Department of Civil Engineering, Faculty of Civil, Environment, and Geo Engineering, Institut Teknologi Sepuluh Nopember, Surabaya 60111, Indonesia
Author to whom correspondence should be addressed.
Received: 9 March 2019 / Accepted: 18 April 2019 / Published: 23 April 2019
This paper deals with the behavior of a geopolymer concrete beam (GCB) under shear load using high calcium content fly ash (FA). The effect of the marine environment on the shear strength of GCB was considered by curing the specimen in a sea splashing zone for 28 days. Destructive and non-destructive tests were carried out to determine the properties of geopolymer concrete in different curing environments. Geopolymer concretes cured at room temperature showed higher compressive strength, slightly lower porosity, and higher concrete resistivity than that of those cured in sea water. From the loading test of the GCB under shear load, there was no effect of a sea environment on the crack pattern and crack development of the beam. The shear strength of the GCB generally exceeded the predicted shear strength based on the American Concrete Institute (ACI) Code.
Keywords:Geopolymer; Fly Ash; Marine Environment; Shear Strength; Beam
This study is part of the research entitled geopolymer precast concrete, carried out at the Material and Building Structure Laboratory, Department of Civil Infrastructure Engineering, Institut Teknologi Sepuluh Nopember Indonesia. The final goal of this research is the utilization of geopolymer concrete for precast concrete in Indonesia. Geopolymer has so far been considered as the “greener material” compared to ordinary concrete due to its utilization of waste material without any cement.
Research on geopolymer concrete is on-going to clarify its mechanical properties and durability. The mechanical properties of geopolymer concrete, including compressive strength, indirect tensile strength, modulus of elasticity, and poison ratio have been investigated . The results showed that the modulus of elasticity increased with increasing compressive strength and the poison ratio was in the range of 0.12 to 0.16. The behavior of the indirect tensile strength and the range of collapse under stress conditions was very similar to that of Ordinary Portland Cement (OPC) concrete. The geopolymer concrete stress-strain curve showed a peak strain in the range 0.0024–0.0026. The mechanical properties of geopolymer concrete have been predicted using Australian Standards , which include the modulus of elasticity, poison ratio, compressive strength, splitting tensile strength, and flexural strength. The activator concentration and type of fly ash affected the quality of the mechanical properties of the geopolymer concrete and some of the superior mechanical properties, namely the rapid strength and small shrinkage . The bond strength of geopolymer concrete was also higher than that of OPC concrete . Geopolymer concrete used low calcium fly ash showing higher compressive strength when cured under elevated temperatures .

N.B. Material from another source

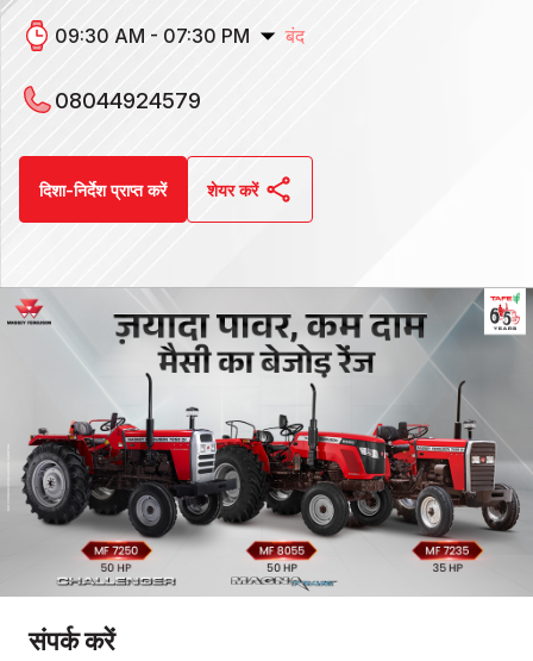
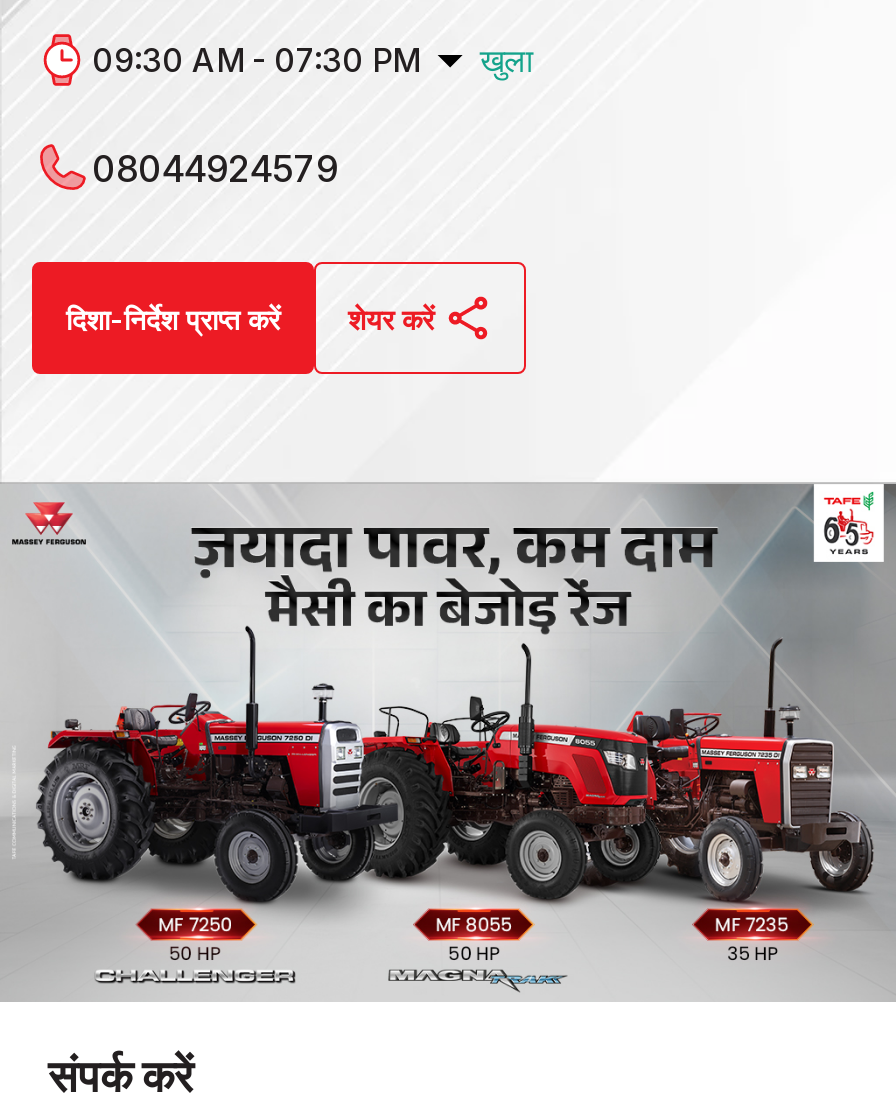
[286,24,305,48] बंद -> [480,40,534,80] खुला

The permeability character and the modulus of elasticity of the geopolymer concrete were highly dependent on the geopolymer concrete compressive strength . Geopolymer concrete shrinkage was very small, around 100 micro-strains after one year. This value was smaller than the OPC concrete shrinkage of 500 to 800 micro-strains . The increase in Sodium Hydroxide (NaOH) molarity leads to a decrease in chloride penetration and reduced corrosion in steel . Because of that, the durability of geopolymer concrete is better than normal concrete, as it is resistant to sulfate and chloride  and a carbonation environment . The mechanism of geopolymerization from 28 days to 356 days has been studied with results of durability increase, diffusion coefficients decrease, and sustainable gel production leading to denser microstructure . Other research showed that geopolymer concrete offered better properties than ordinary concrete such as rapid strength development [12,13].
Rapid strength development is the key determining factor in the success of the precast concrete industry while durable concrete is the main solution for concrete structure design to operate in aggressive environments such as the marine environment. The behavior of the geopolymer concrete beam (GCB) under flexure was examined in a previous study . In this study, fly ash (FA) content used for making GCB was 504 kg/m3 and was combined with the use of NaOH solution of 14 moles (M) to achieve the design compressive strength of 25 to 30 MPa. Despite the use of this rich mix, the compressive strength achieved was only 14 MPa. The absence of heat curing in the making of the GCB was first considered as the main factor that contributed to this low compressive strength. However, after a careful examination and many trial mixes were performed to get the design compressive strength, the absence of heat curing was not found to be the main factor contributing to the low compressive strength of GCB. One possible reason for the failure to achieve the design compressive strength in a previous study was an error in the weighing process of the material used in the concrete mix.
The study of GCB under flexure has been extensively investigated by many researchers [14,15,16,17,18,19,20]. On the other hand, only a few studies dealt with the behavior of the GCB under shear [18,21]. Therefore, this study was performed to increase the understanding of the behavior of the GCB designed to fail under shear. The effect of chloride environment on the shear strength of the GCB was also considered by curing the specimens in a seawater environment. Earlier studies showed that the cracking load of the GCB cured in seawater environment increased up to 2.75 times than that of the GCB cured at room environment [9,14]. In addition, high calcium content fly ash (FA) was utilized as low calcium content FA is becoming difficult to find in Indonesia, bearing in mind that the setting time is still an issue to be tackled when utilizing this type of FA for wider practical applications [14,22].
2. Research Method
2.1. Specimens Details
Two series of experimental investigations (I and II) with a total of six reinforced GCB were made and then loaded to failure to determine their behavior under shear loading:
- Series I—beams cured at room temperature (B1, B2, and B3)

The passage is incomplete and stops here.